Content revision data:
►
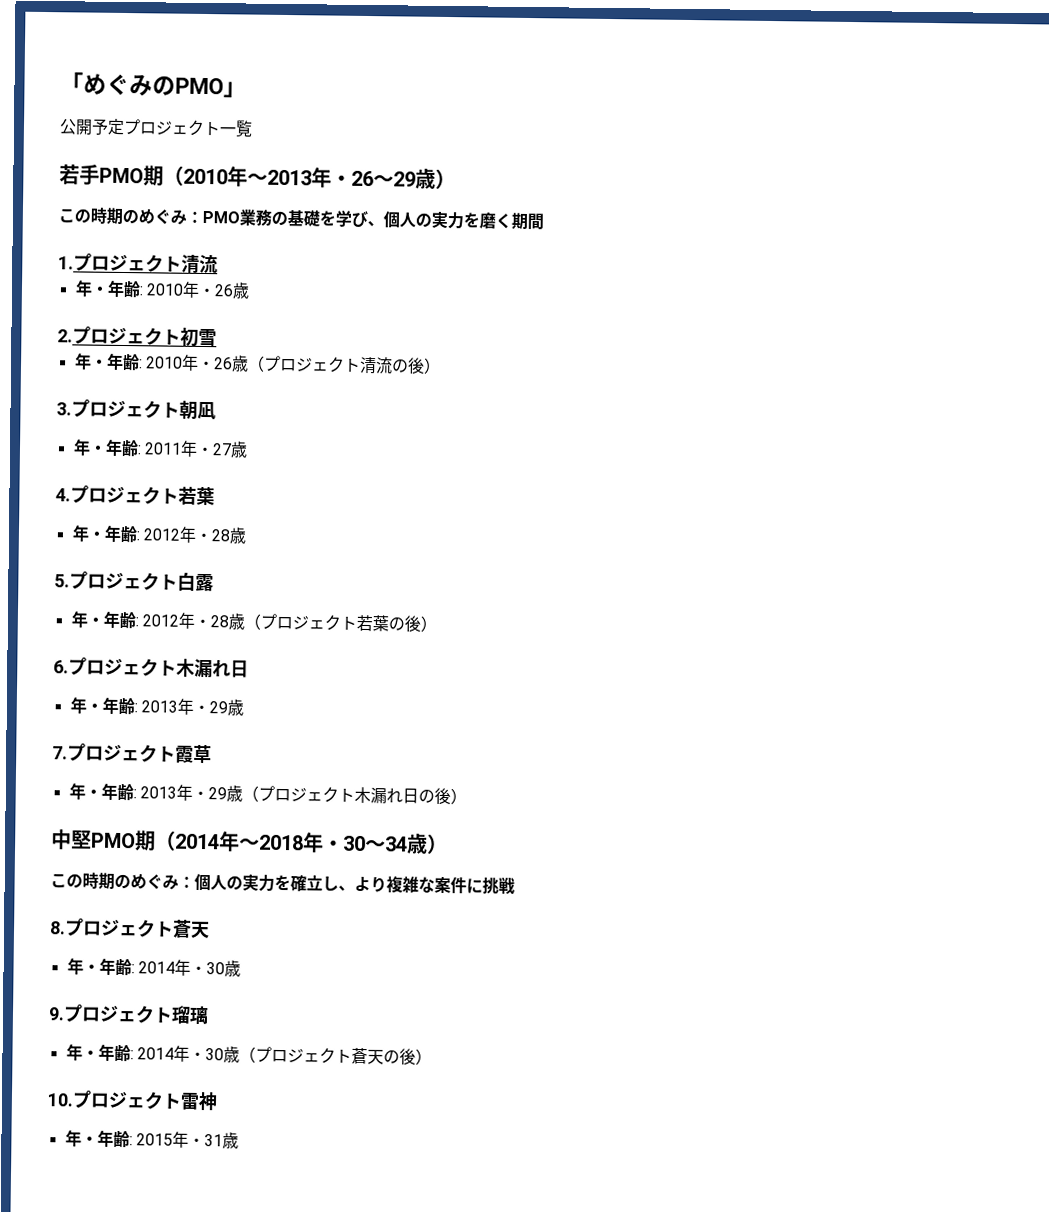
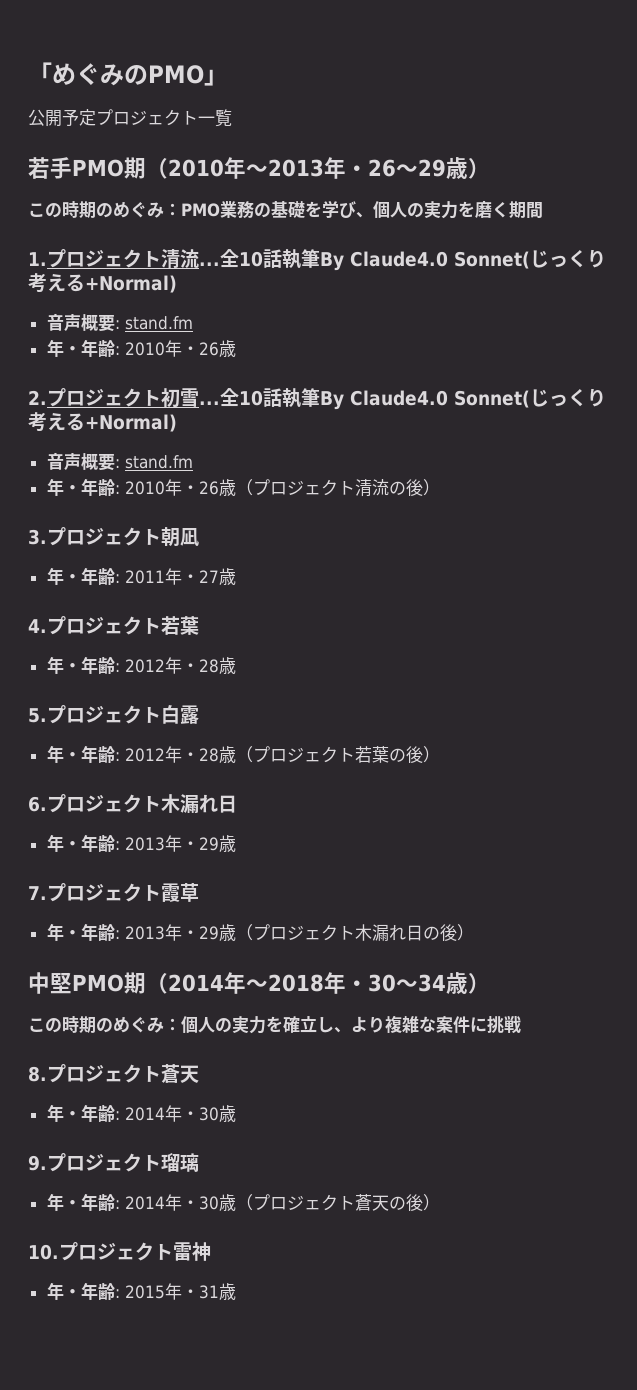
- 1.プロジェクト清流
+ 1.プロジェクト清流...全10話執筆By Claude4.0 Sonnet(じっくり考える+Normal)
+ 音声概要: stand.fm
- 2.プロジェクト初雪
+ 2.プロジェクト初雪...全10話執筆By Claude4.0 Sonnet(じっくり考える+Normal)
+ 音声概要: stand.fm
◄
In repeating the lines above, keep the wording exact and leave every picture out.

- 1.プロジェクト清流
+ 1.プロジェクト清流...全10話執筆By Claude4.0 Sonnet(じっくり考える+Normal)
+ 音声概要: stand.fm
- 2.プロジェクト初雪
+ 2.プロジェクト初雪...全10話執筆By Claude4.0 Sonnet(じっくり考える+Normal)
+ 音声概要: stand.fm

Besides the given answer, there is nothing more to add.